The major problem also isn’t Williams’ stream of woke consciousness. Vicious verbal diarrhoea is deplorable but not a crime.

The far more serious issue is that sports stars have been given the idea that they can behave as they like towards officials, that talent, skill and millions in the bank makes it OK to treat others, particularly those who have less talent, skill and money in the bank, as if they’re trash.

When Williams was railing at Ramos she sounded like nothing so much as a thoroughly Seffrican madam berating her maid for putting the tea-cups in the wrong cupboard. Again! For God’s sake!

Worse, many of those springing to Williams’ defence have done so on the grounds that “everybody does this”.

So that makes it OK? The opposite is true, and it should be what really happens. Every tennis player who is coached from the stands should have a point taken off them summarily. Every footballer and rugby player who gets in a referee’s face should be red-carded. Players should be barred from speaking to the ref unless they’re spoken to first. 

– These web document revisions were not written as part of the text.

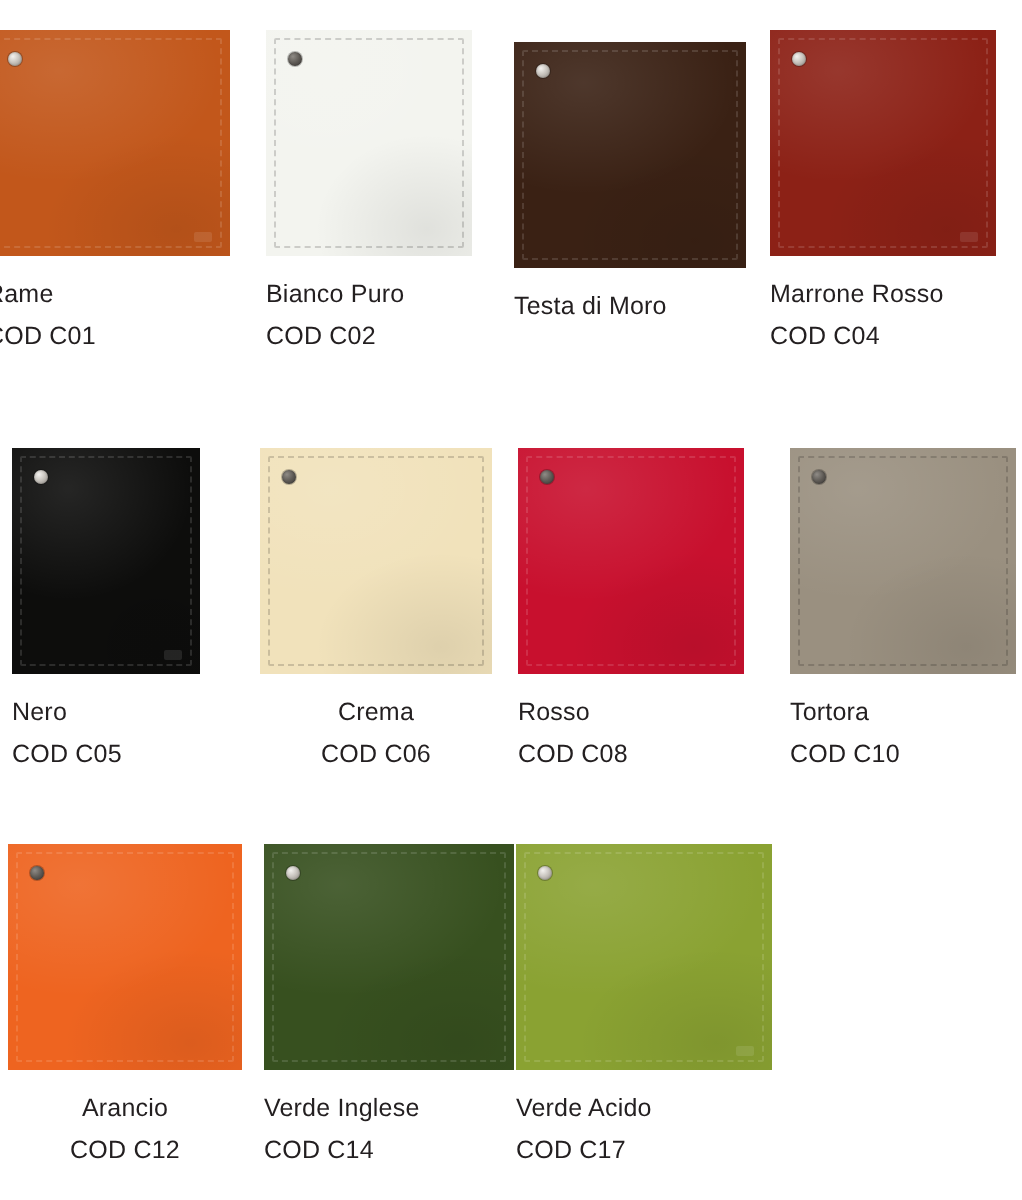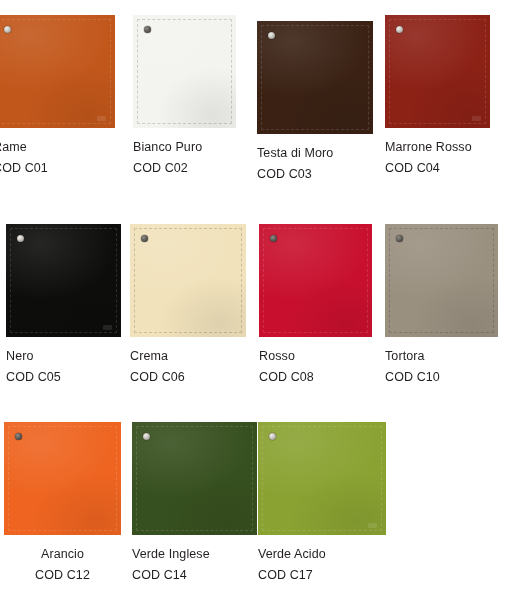"Marrone Rosso" div.swatch-cell { width: 105px -> 113px }
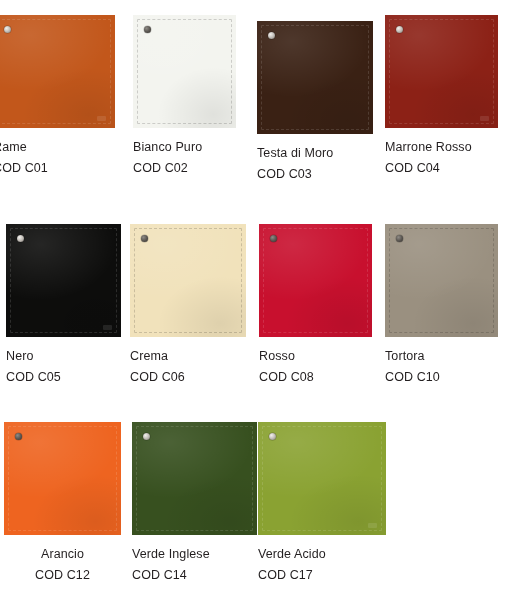"COD C03" div.swatch-code { html: <div>COD C03</div> -> none }
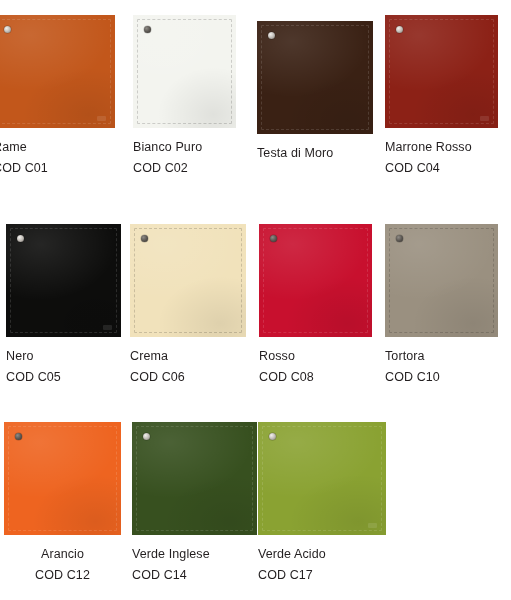"Nero" div.swatch-cell { width: 115px -> 94px }
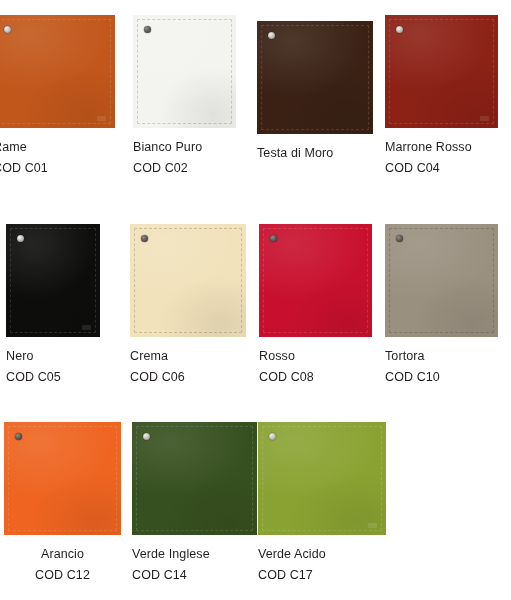"Crema" div.swatch-cell { text-align: none -> center }
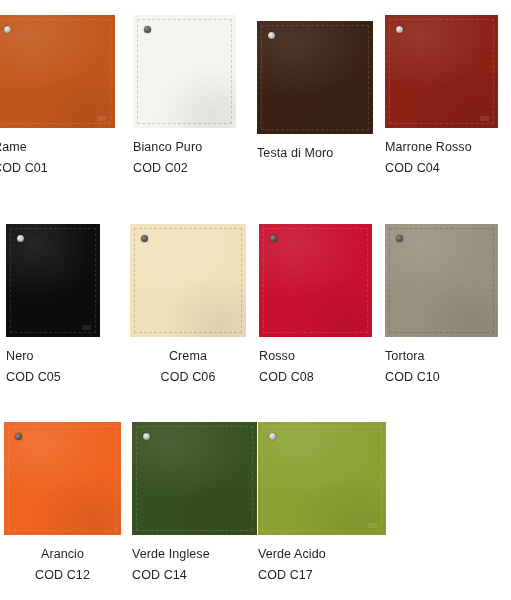"Tortora" div.swatch-cell { left: 385px -> 395px }
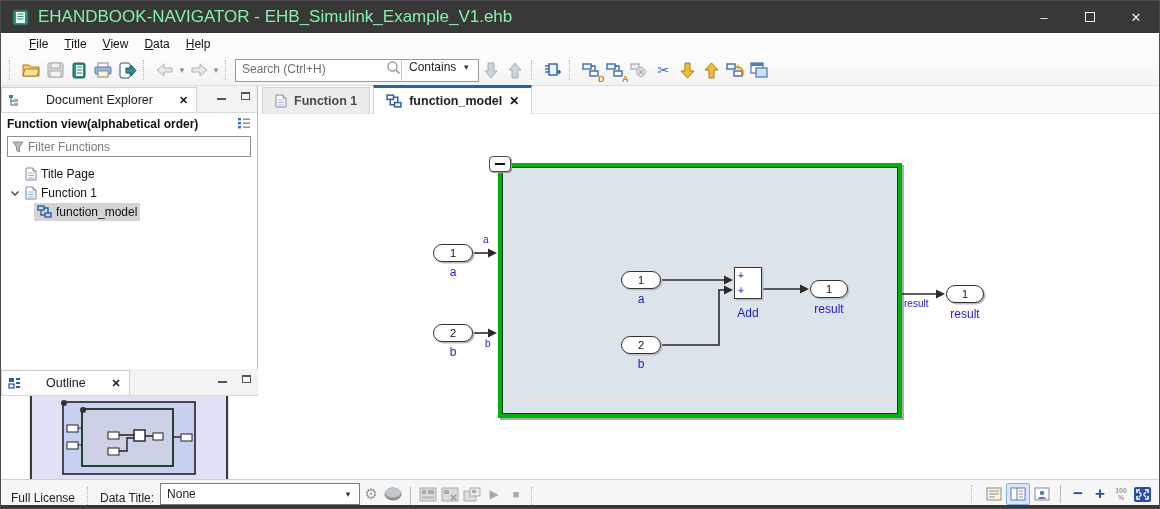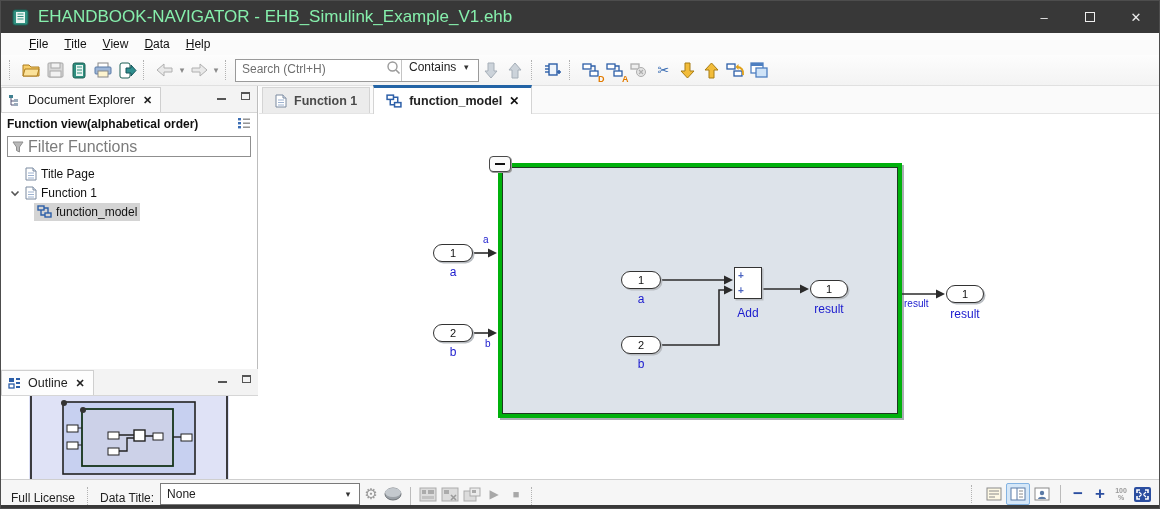"Document Explorer" .ptab { gap: 6px -> 24px }
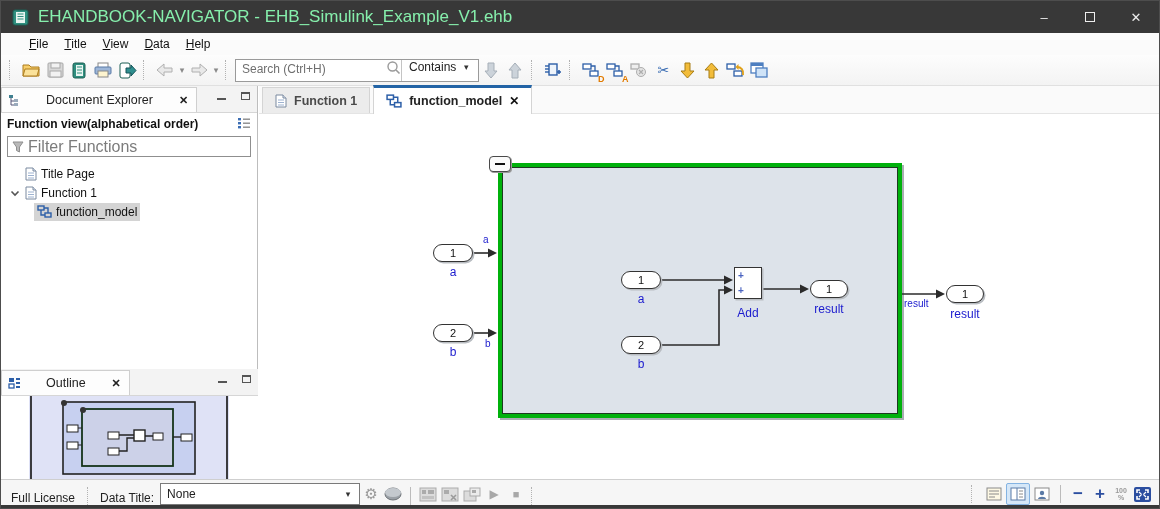"Filter Functions" .filter-box input { font-size: 16px -> 12px }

Imagine the fuss if officials started telling players how to do their job the same way players do to officials: “What were you thinking taking the lineout instead of the scrum? And your tactical kicking is way below par.”

Golf, for all that’s wrong with the game of the anti-Christ, gets it right: police yourself, and properly or the officials will smack you upside the head — as in disqualify you — for the easily made mistake of signing an incorrect scorecard.

Maybe Williams would have been a better human being had she made a career out of golf.

Maybe Ramos should be in charge of races between schools of clownfish, which change gender but are always led by a female, rather than anything involving human beings.

Maybe everybody should shut the hell up and play and officiate properly.